· ansible aws autoscaling

AWS Autoscaling Ansible Inventory

As described in a previous post, at Braintree, we use Ansible as the user data in the launch configurations (LC) of our autoscaling groups (ASGs) to configure instances on boot via a bash script with a base64 encoded tarball of the playbook directory. While we find this is a very effective way to structure the configuration, testing new configuration can be time consuming as it requires a new LC to be created and attached to the ASG followed by cycling an instance in the ASG by terminating it so that a new one, with the new configuration, takes its place.

However, another advantage of using Ansible for configuration is that we can run the configuration locally and target the instances that are part of the ASG (you’d want to use a non-production ASG, of course) to test new configuration iteratively. To do this, we need to create an inventory of these instances so that Ansible knows which to run the configuration against. Luckily, Ansible allows you to write dynamic inventories that are actually executables that will be run by Ansible to generate the inventory.

Here is an adaptation of the inventory script that we use (with Braintree specific variables and other noise removed):

#! /usr/bin/env python

import argparse
import boto.ec2.autoscale
import json
import os
import sys

def get_tag(tags, key):
    for tag in tags:
        if tag.key == key:
            return tag.value

    return None

region = os.environ.get('AWS_REGION', None)
if region is None:
    print "$AWS_REGION must be set"
    sys.exit(1)

parser = argparse.ArgumentParser(description='Dynamic inventory for autoscaling groups')
parser.add_argument('--list', help="list hosts", action="store_true")
parser.add_argument('--host', help="list host vars")
args = parser.parse_args()

if args.host:
  print "{}"

if not args.list:
  sys.exit(1)

autoscale = boto.ec2.autoscale.connect_to_region(region)
ec2 = boto.ec2.connect_to_region(region)

inventory = {"_meta": {"hostvars": {}}}
for autoscaling_group in autoscale.get_all_groups():
  instance_ids = [i.instance_id for i in autoscaling_group.instances]
  instance_dns_names = [i.public_dns_name for r in ec2.get_all_instances(instance_ids) for i in r.instances]
  name = get_tag(autoscaling_group.tags, 'Name')
  if name not in inventory:
      inventory[name] = { "hosts": [] }
  inventory[name]['hosts'] += instance_dns_names

print json.dumps(inventory)

This script will pull all of the ASGs in your region and return their instances grouped by the Name tag on the autoscaling group.
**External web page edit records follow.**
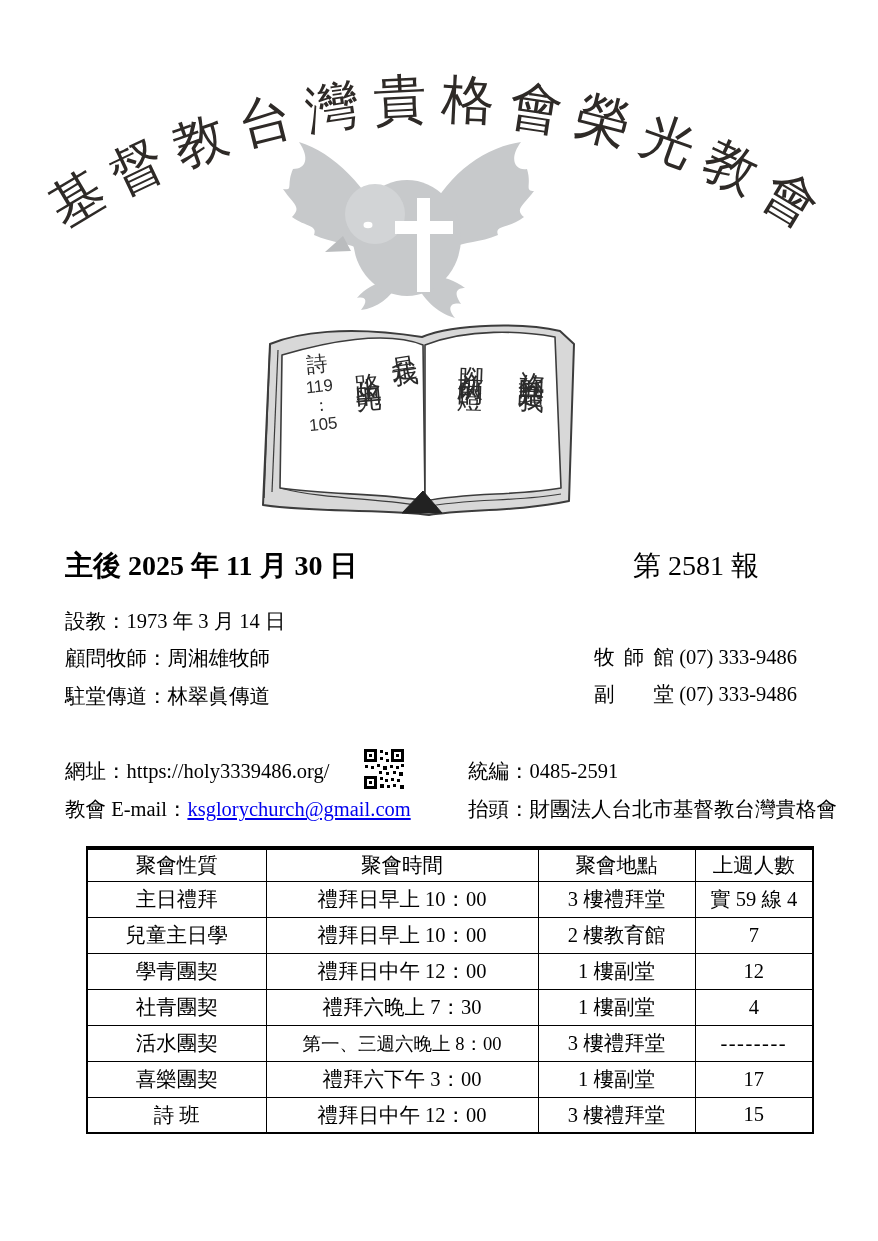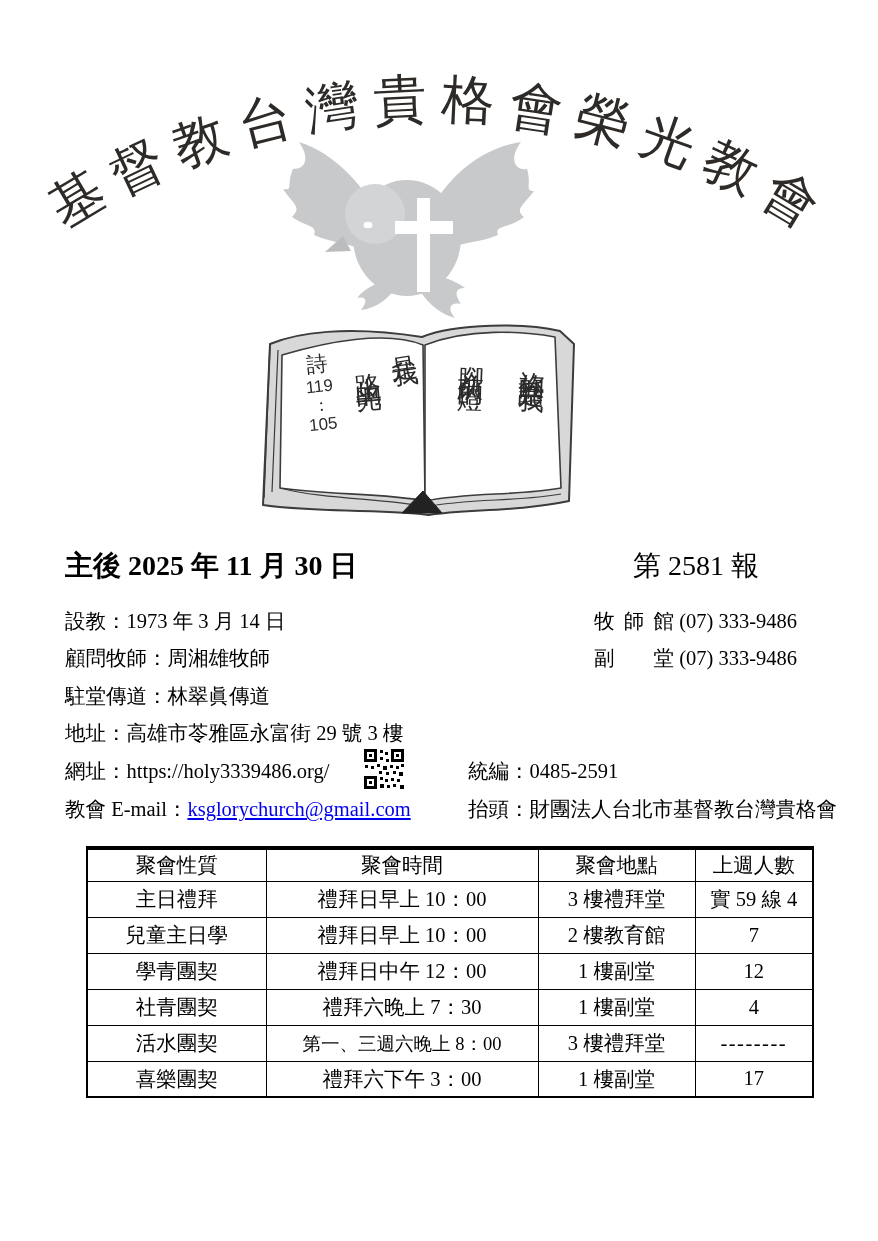--- a/index.html
+++ b/index.html
@@ -53,21 +53,21 @@
   
   .issue-line { position:absolute; left:65px; top:547px; width:750px; height:36px; }
   .issue-date { position:absolute; left:0; top:0; font-size:28px; font-weight:bold; }
   .issue-no   { position:absolute; left:568px; top:0; font-size:28px; font-weight:normal; }
 
   
   .iline { position:absolute; left:65px; font-size:20.5px; white-space:nowrap; }
   .y1{top:607px;} .y2{top:644px;} .y3{top:682px;} .y4{top:719px;} .y5{top:757px;} .y6{top:795px;}
   .rcol { left:594px; }
   .r2col { left:468px; }
-  .phone-label { display:inline-block; width:80px; text-align:justify; text-align-last:justify; }
+  .phone-label { display:inline-block; width:80px; text-align:justify; text-align-last:justify;margin-top:36px; }
   a.mail { color:#0000EE; text-decoration:underline; }
   .qr { position:absolute; left:363px; top:748px; width:42px; height:42px; }
 
   
   table.meet {
     position:absolute; left:86px; top:846px; width:726px;
     border-collapse:collapse; table-layout:fixed;
     border:2.5px solid #000; border-top-width:4.5px;
   }
   table.meet th, table.meet td {
@@ -148,21 +148,20 @@
     <span>(07) 333-9486</span>
   </div>
 
   <div class="iline y2">顧問牧師：周湘雄牧師</div>
   <div class="iline y2 rcol">
     <span class="phone-label">副堂</span>
     <span>(07) 333-9486</span>
   </div>
 
   <div class="iline y3">駐堂傳道：林翠眞傳道</div>
-  <div class="iline y4">地址：高雄市苓雅區永富街 29 號 3 樓</div>
 
   <div class="iline y5">網址：https://holy3339486.org/</div>
   <svg class="qr" viewBox="0 0 42 42" aria-hidden="true">
     <rect x="0" y="0" width="42" height="42" fill="#ffffff"></rect>
     <g fill="#000000">
       <rect x="1" y="1" width="13" height="13"></rect>
         <rect x="28" y="1" width="13" height="13"></rect>
         <rect x="1" y="28" width="13" height="13"></rect>
       <rect x="17" y="2" width="3" height="3"></rect>
         <rect x="22" y="4" width="3" height="3"></rect>
@@ -251,16 +250,22 @@
         <td class="t">第一、三週六晚上 8：00</td>
         <td>3 樓禮拜堂</td>
         <td class="dash">--------</td>
       </tr>
       <tr>
         <td>喜樂團契</td>
         <td class="t">禮拜六下午 3：00</td>
         <td>1 樓副堂</td>
         <td>17</td>
       </tr>
+      <tr>
+        <td>詩 班</td>
+        <td class="t">禮拜日中午 12：00</td>
+        <td>3 樓禮拜堂</td>
+        <td>15</td>
+      </tr>
     </tbody>
   </table>
 
 </div>
 
 </body></html>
There exists a more full featured ec2 inventory script, but we found this didn’t work for our use cases because it doesn’t handle grouping instances by autoscaling groups.

The use of boto allows us to easily take AWS credentials from all of the typical places (~/.aws/credentials, environment variables, and instance IAM roles).
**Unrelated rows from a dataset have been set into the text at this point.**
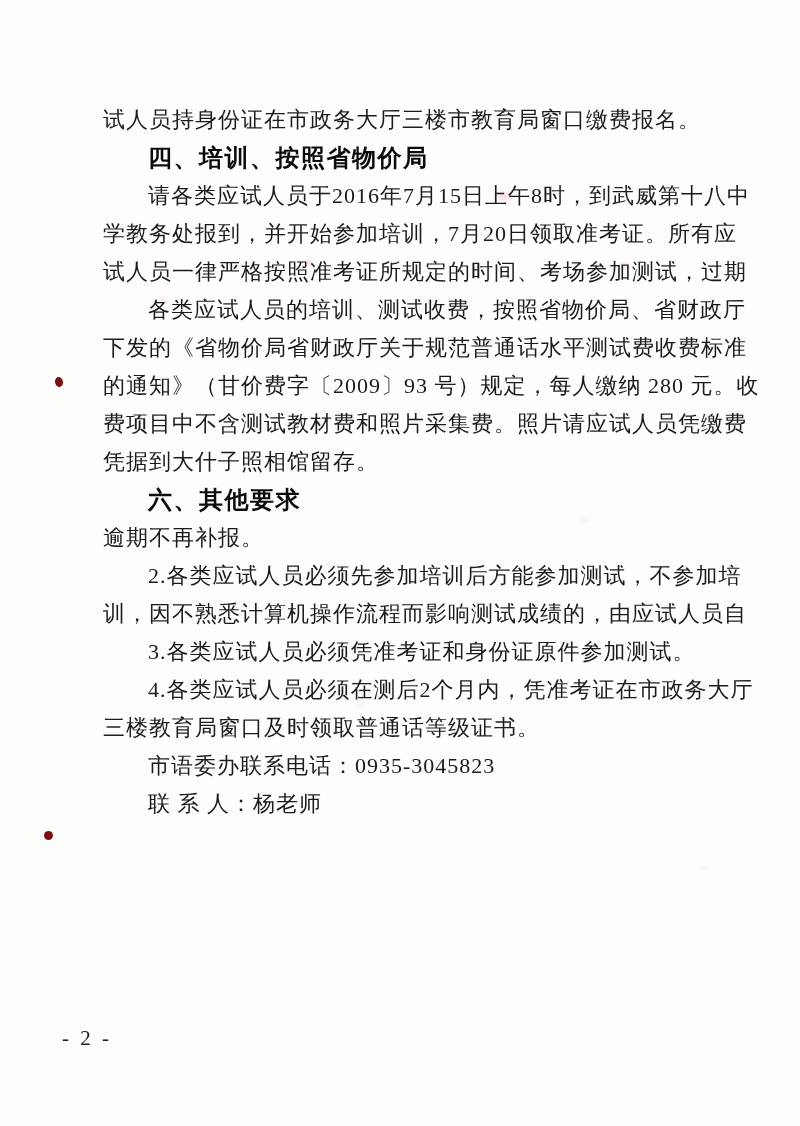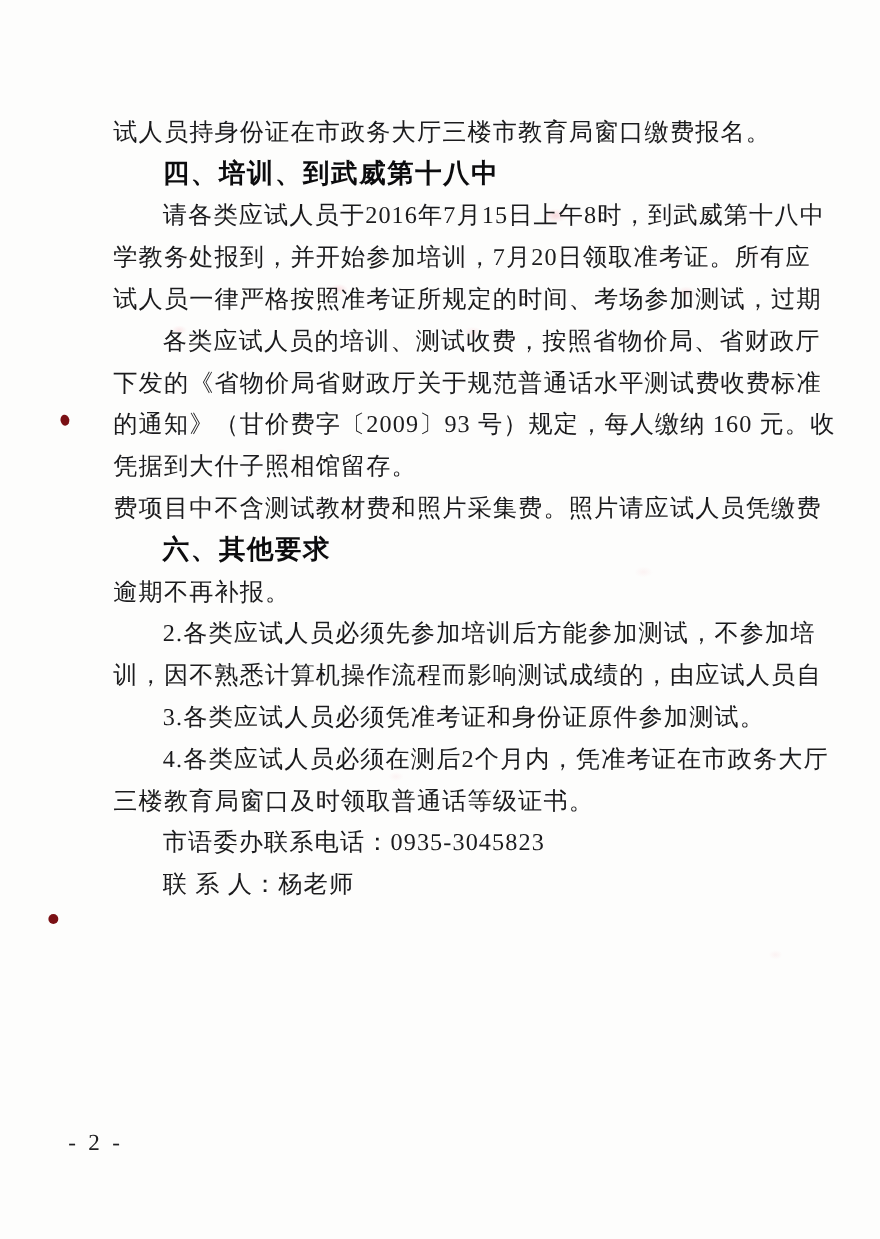--- a/index.html
+++ b/index.html
@@ -85,29 +85,29 @@
     height: 9px;
   }
 </style>
 </head>
 <body>
 
 <div class="scan-artifacts"></div>
 
 <div class="text-block">
   <div class="line">试人员持身份证在市政务大厅三楼市教育局窗口缴费报名。</div>
-  <div class="line heading">四、培训、到武威第十八中</div>
+  <div class="line heading">四、培训、按照省物价局</div>
   <div class="line indent">请各类应试人员于2016年7月15日上午8时，到武威第十八中</div>
   <div class="line">学教务处报到，并开始参加培训，7月20日领取准考证。所有应</div>
   <div class="line">试人员一律严格按照准考证所规定的时间、考场参加测试，过期</div>
   <div class="line indent">各类应试人员的培训、测试收费，按照省物价局、省财政厅</div>
   <div class="line">下发的《省物价局省财政厅关于规范普通话水平测试费收费标准</div>
-  <div class="line">的通知》（甘价费字〔2009〕93 号）规定，每人缴纳 160 元。收</div>
+  <div class="line">的通知》（甘价费字〔2009〕93 号）规定，每人缴纳 280 元。收</div>
+  <div class="line">费项目中不含测试教材费和照片采集费。照片请应试人员凭缴费</div>
   <div class="line">凭据到大什子照相馆留存。</div>
-  <div class="line">费项目中不含测试教材费和照片采集费。照片请应试人员凭缴费</div>
   <div class="line heading">六、其他要求</div>
   <div class="line">逾期不再补报。</div>
   <div class="line indent">2.各类应试人员必须先参加培训后方能参加测试，不参加培</div>
   <div class="line">训，因不熟悉计算机操作流程而影响测试成绩的，由应试人员自</div>
   <div class="line indent">3.各类应试人员必须凭准考证和身份证原件参加测试。</div>
   <div class="line indent">4.各类应试人员必须在测后2个月内，凭准考证在市政务大厅</div>
   <div class="line">三楼教育局窗口及时领取普通话等级证书。</div>
   <div class="line indent">市语委办联系电话：0935-3045823</div>
   <div class="line indent">联 系 人：杨老师</div>
 </div>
Example output of AWS_REGION=us-east-1 ./asg-inventory --list | jq .:

{
  "haproxy": {
    "hosts": [
      "ec2-55-1-114-78.us-west-1.compute.amazonaws.com",
      "ec2-51-9-184-33.us-west-1.compute.amazonaws.com"
    ]
  },
  "_meta": {
    "hostvars": {}
  },
  "web_servers": {
    "hosts": [
      "ec2-59-68-77-112.us-west-1.compute.amazonaws.com",
      "ec2-52-151-19-125.us-west-1.compute.amazonaws.com"
    ]
  }
}

In your playbook, it is a good idea to expose the target hosts as a variable, e.g.:

---
- hosts: "{{ target }}"
  vars:
    target: 127.0.0.1
  tasks:

So that you now can then do something like: AWS_REGION=us-east-1 ansible-playbook -i ./asg-inventory /path/to/playbook.yml -e target=haproxy to run your local playbook against the remote instances in the haproxy autoscaling group as you make changes locally.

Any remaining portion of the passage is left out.